■ Your objective
Every line below from the one containing "customer number: K4652 -> K4637" through the one containing "Portable Air Purifier" must be transcribed exactly. Omit all lines outside that stretch.

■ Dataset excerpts
____________
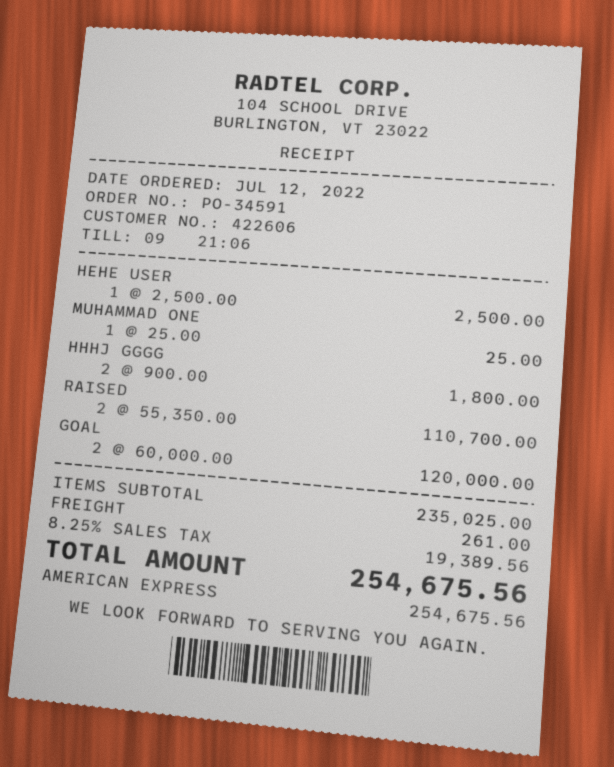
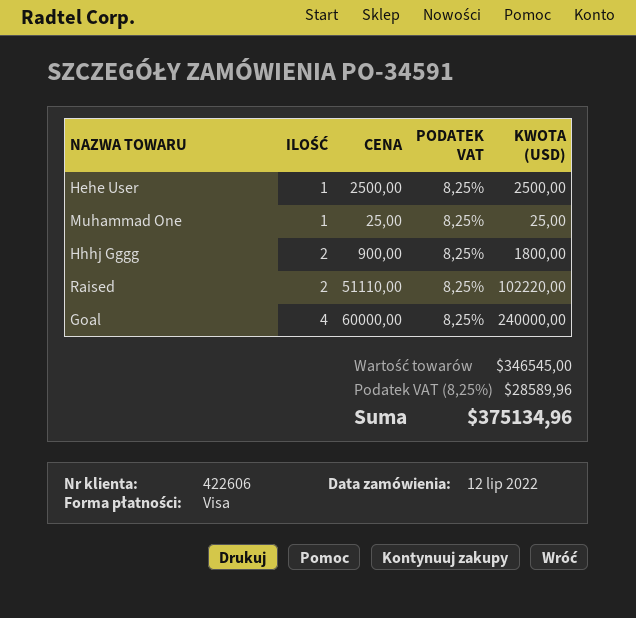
payment method: American Express -> Visa
RAISED: 2 x 55350.00 = 110700.00 -> 2 x 51110.00 = 102220.00
GOAL: 2 x 60000.00 = 120000.00 -> 4 x 60000.00 = 240000.00
subtotal: 235025.00 -> 346545.00
shipping: 261.00 -> none
tax: 8.25% = 19389.56 -> 8.25% = 28589.96
total: 254675.56 -> 375134.96

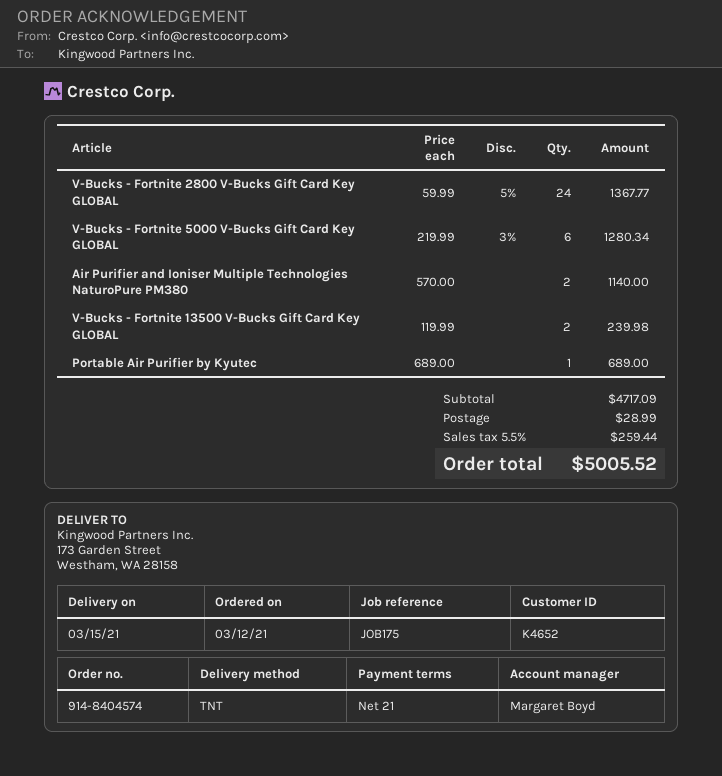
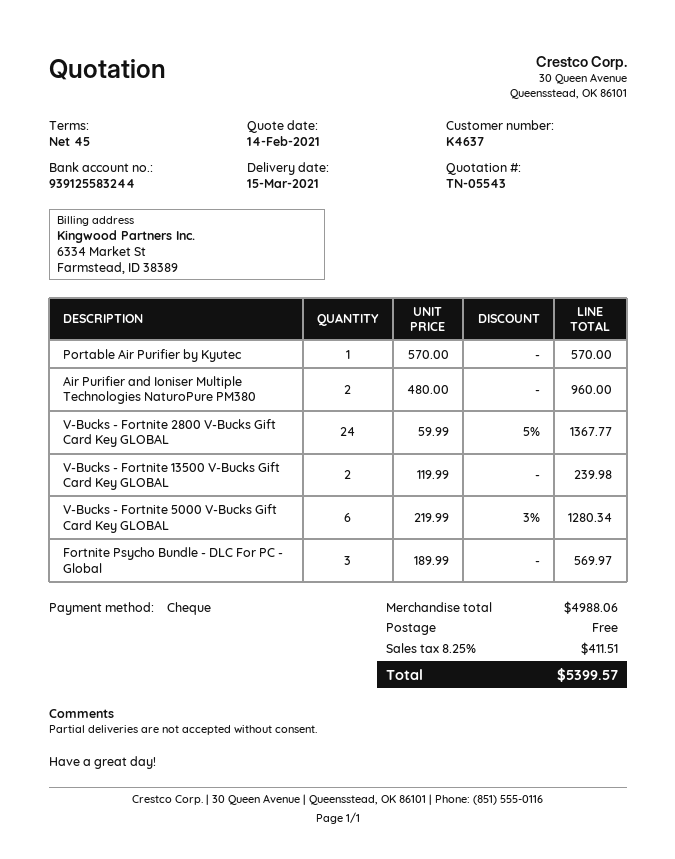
payment terms: 21 days -> 45 days
customer number: K4652 -> K4637
Air Purifier and Ioniser Multiple Technologies NaturoPure PM380: 2 x 570.00 = 1140.00 -> 2 x 480.00 = 960.00
Portable Air Purifier by Kyutec: 1 x 689.00 = 689.00 -> 1 x 570.00 = 570.00
Fortnite Psycho Bundle - DLC For PC - Global: none -> 3 x 189.99 = 569.97
subtotal: 4717.09 -> 4988.06
shipping: 28.99 -> 0.00
tax: 5.5% = 259.44 -> 8.25% = 411.51
total: 5005.52 -> 5399.57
____________
■ Finished task
customer number: K4652 -> K4637
Air Purifier and Ioniser Multiple Technologies NaturoPure PM380: 2 x 570.00 = 1140.00 -> 2 x 480.00 = 960.00
Portable Air Purifier by Kyutec: 1 x 689.00 = 689.00 -> 1 x 570.00 = 570.00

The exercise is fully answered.